Lockdowns, however, did have a notable effect on increased anxiety disorders, depression, addiction, suicide, fatally delayed cancer treatments, lives and livelihoods lost and an entire generation of children irreparably harmed.

When the official narrative you are not allowed to question is later admitted to be not only false but unjust and deleterious then we should start approaching the current official narratives with more skepticism.

Highlighting the importance of questioning the ruling narrative is an unlikely man who has been at the center of the battle over narrative and free debate.  In the aftermath of aging rockstars protestations, Joe Rogan made this statement:

The problem I have with the term misinformation especially today is that many of the things we thought were misinformation just a short while ago are now accepted as fact. Like for instance eight months ago if you said, ‘If you get vaccinated you can still catch covid and you can still spread covid.’ you would be removed from social media. They would ban you from certain platforms. Now that is accepted as fact. If you said, ‘I don’t think cloth masks work’ you would be banned from social media. Now that’s openly and repeatedly stated on CNN. If you said, ‘I think it’s possible that Covid 19 came from a lab’ you would be banned from many social media platforms. Now that’s on the cover of Newsweek. All of those theories that at one point in time were banned, were openly discussed by those two men that I had on my podcast that have been accused of dangerous misinformation.

Rogan holds beliefs that certainly are at odds with Catholic teaching and belief, and he has reportedly made regrettable remarks years ago for which he has apologized. But it is Rogan’s threat to the COVID narrative that has garnered such attention, including White House remarks pressuring Spotify to censor him for misinformation. 

He is an unlikely threat because he, a comedian by trade, is not a partisan hack or demagogue. He appears to be sincerely, if imperfectly, pursuing open and interesting conversations, exploring ideas he does not necessarily claim, while being unbeholden to any political tribe. That should be harmless (and even helpful) in a free society that values truth. But if the goal is not truth, but maintaining the failing narratives of the powerful, then he is utterly malignant. Truth does not need coercion or censorship. Power decoupled from truth demands both.  

The Narrative is unassailable until it isn’t.
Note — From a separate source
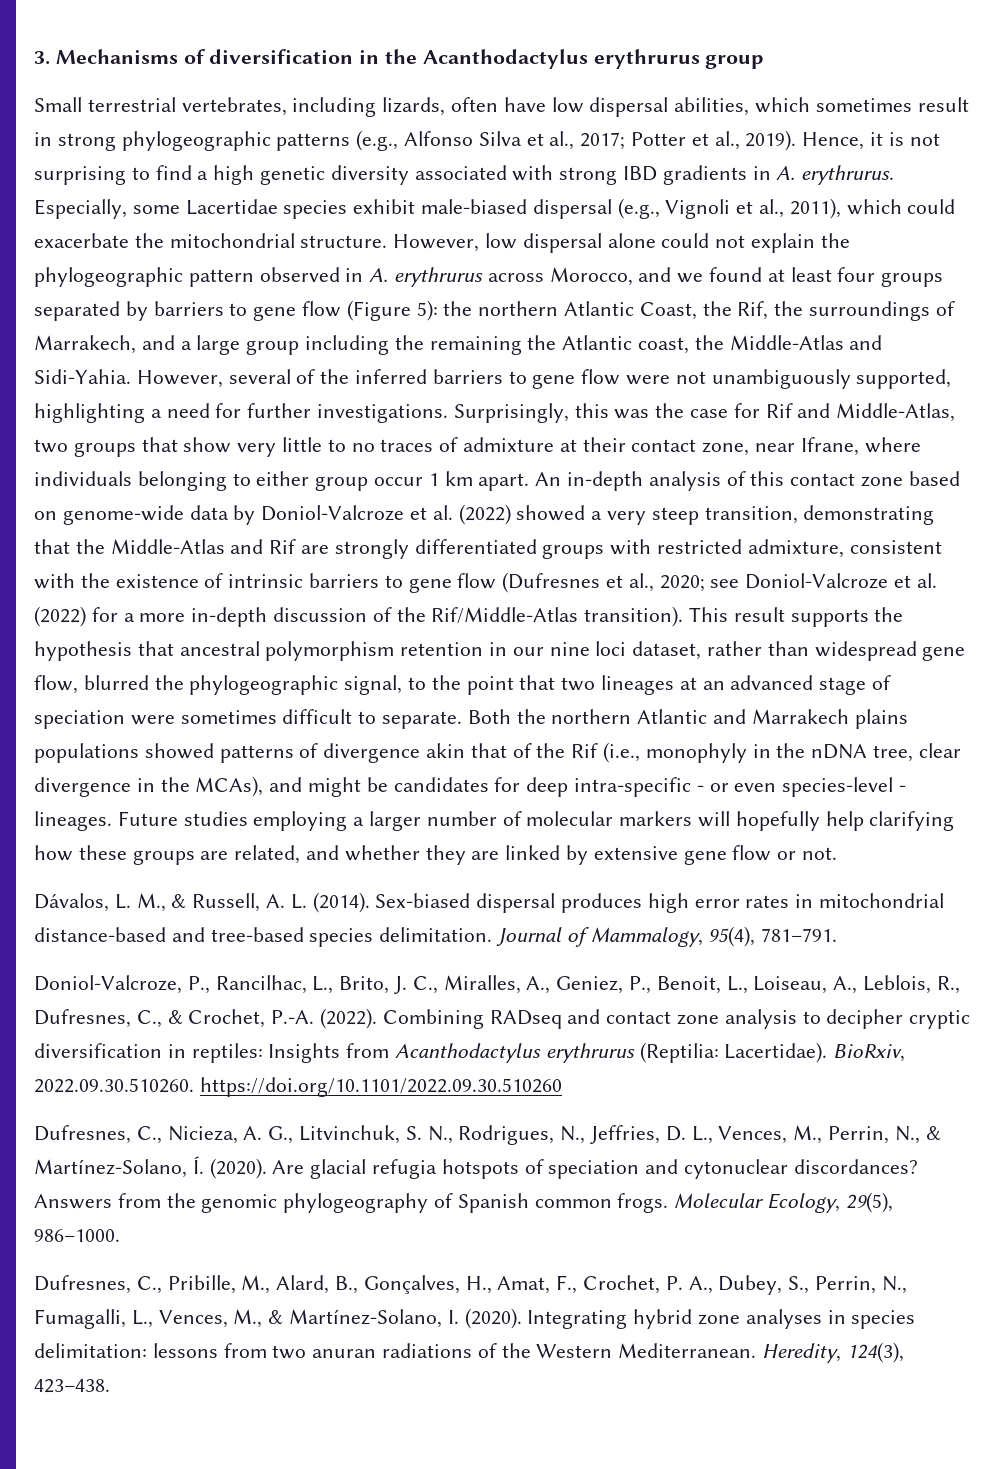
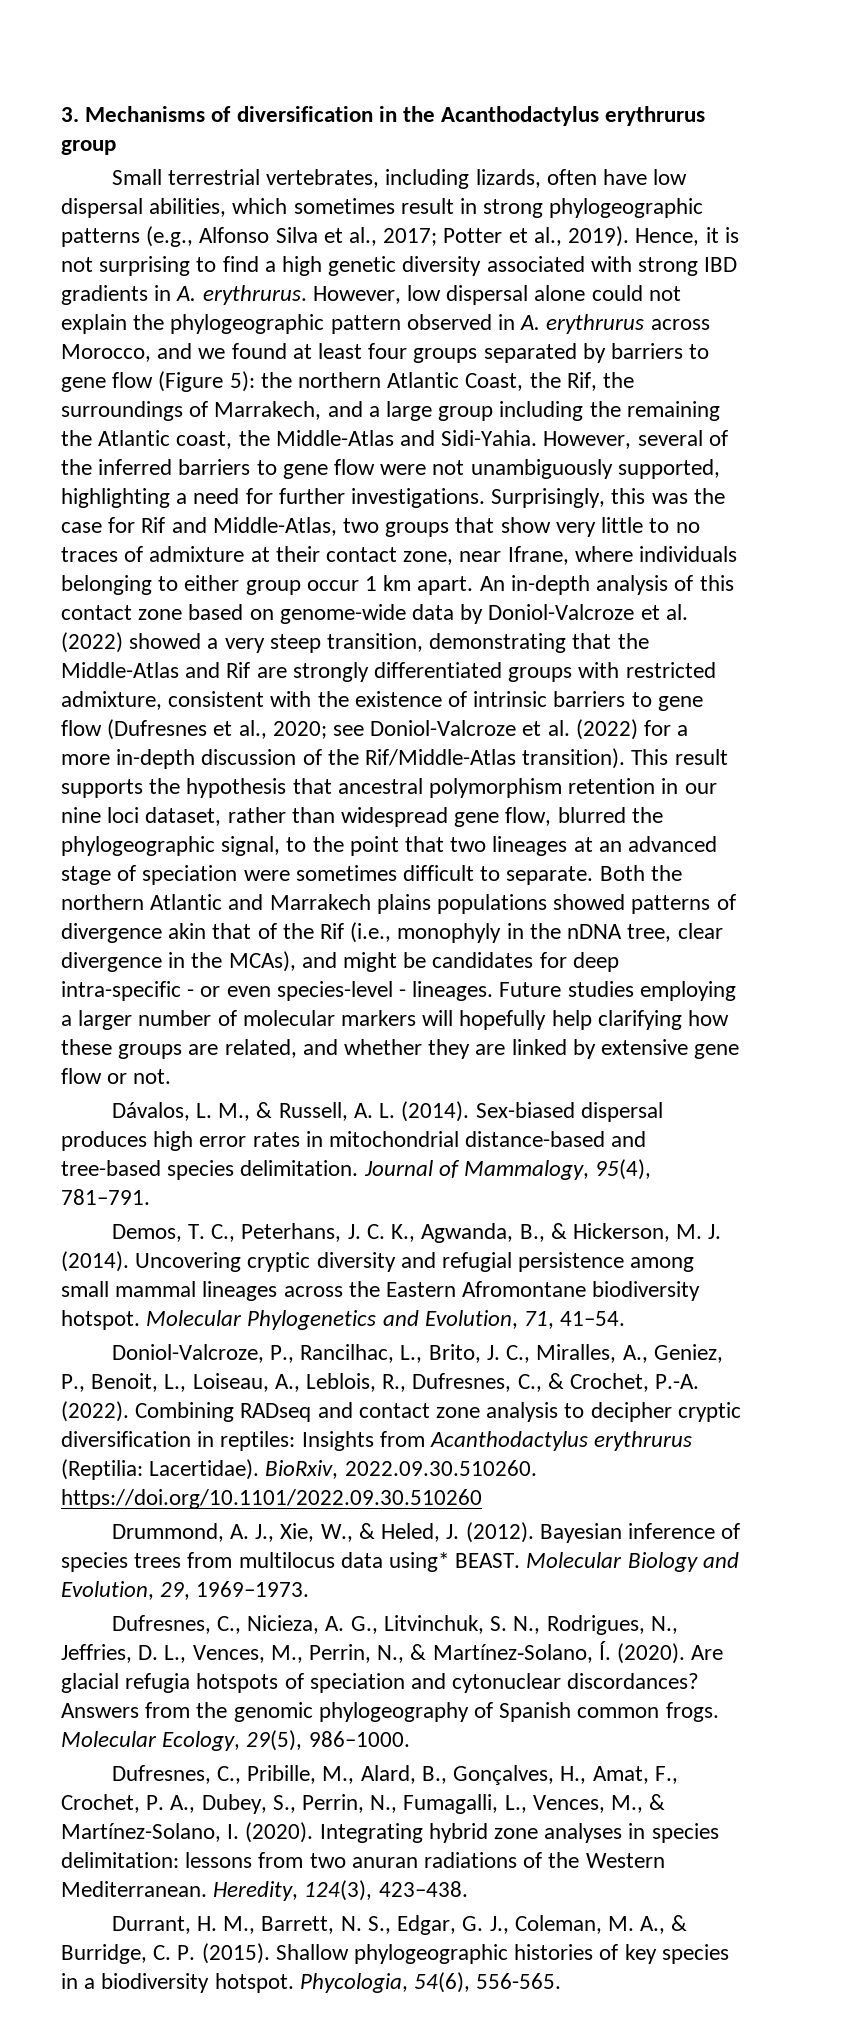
- Especially, some Lacertidae species exhibit male-biased dispersal (e.g., Vignoli et al., 2011), which could exacerbate the mitochondrial structure.
+ Demos, T. C., Peterhans, J. C. K., Agwanda, B., & Hickerson, M. J. (2014). Uncovering cryptic diversity and refugial persistence among small mammal lineages across the Eastern Afromontane biodiversity hotspot. Molecular Phylogenetics and Evolution, 71, 41–54.
+ Drummond, A. J., Xie, W., & Heled, J. (2012). Bayesian inference of species trees from multilocus data using* BEAST. Molecular Biology and Evolution, 29, 1969–1973.
+ Durrant, H. M., Barrett, N. S., Edgar, G. J., Coleman, M. A., & Burridge, C. P. (2015). Shallow phylogeographic histories of key species in a biodiversity hotspot. Phycologia, 54(6), 556-565.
The pretense that it is science, and not fallible and corruptible human judgment, steering these policies is laid bare. The lies become too much and the scapegoating of our fellow citizens too little. 

The late political philosopher Roger Scruton once noted that tyrannical regimes are dependent on paranoia, “… a kind of grand conspiracy theory designed to manufacture illusory enemies so as to maintain itself in being.” And G.K. Chesterton, writing decades ago, observed, “You do not know tyranny until it is on top of you; until it has you in a trap. The tyrant is not present until he is omnipresent.”

Let’s hope it is not too late to redirect our distrust to those who deserve it.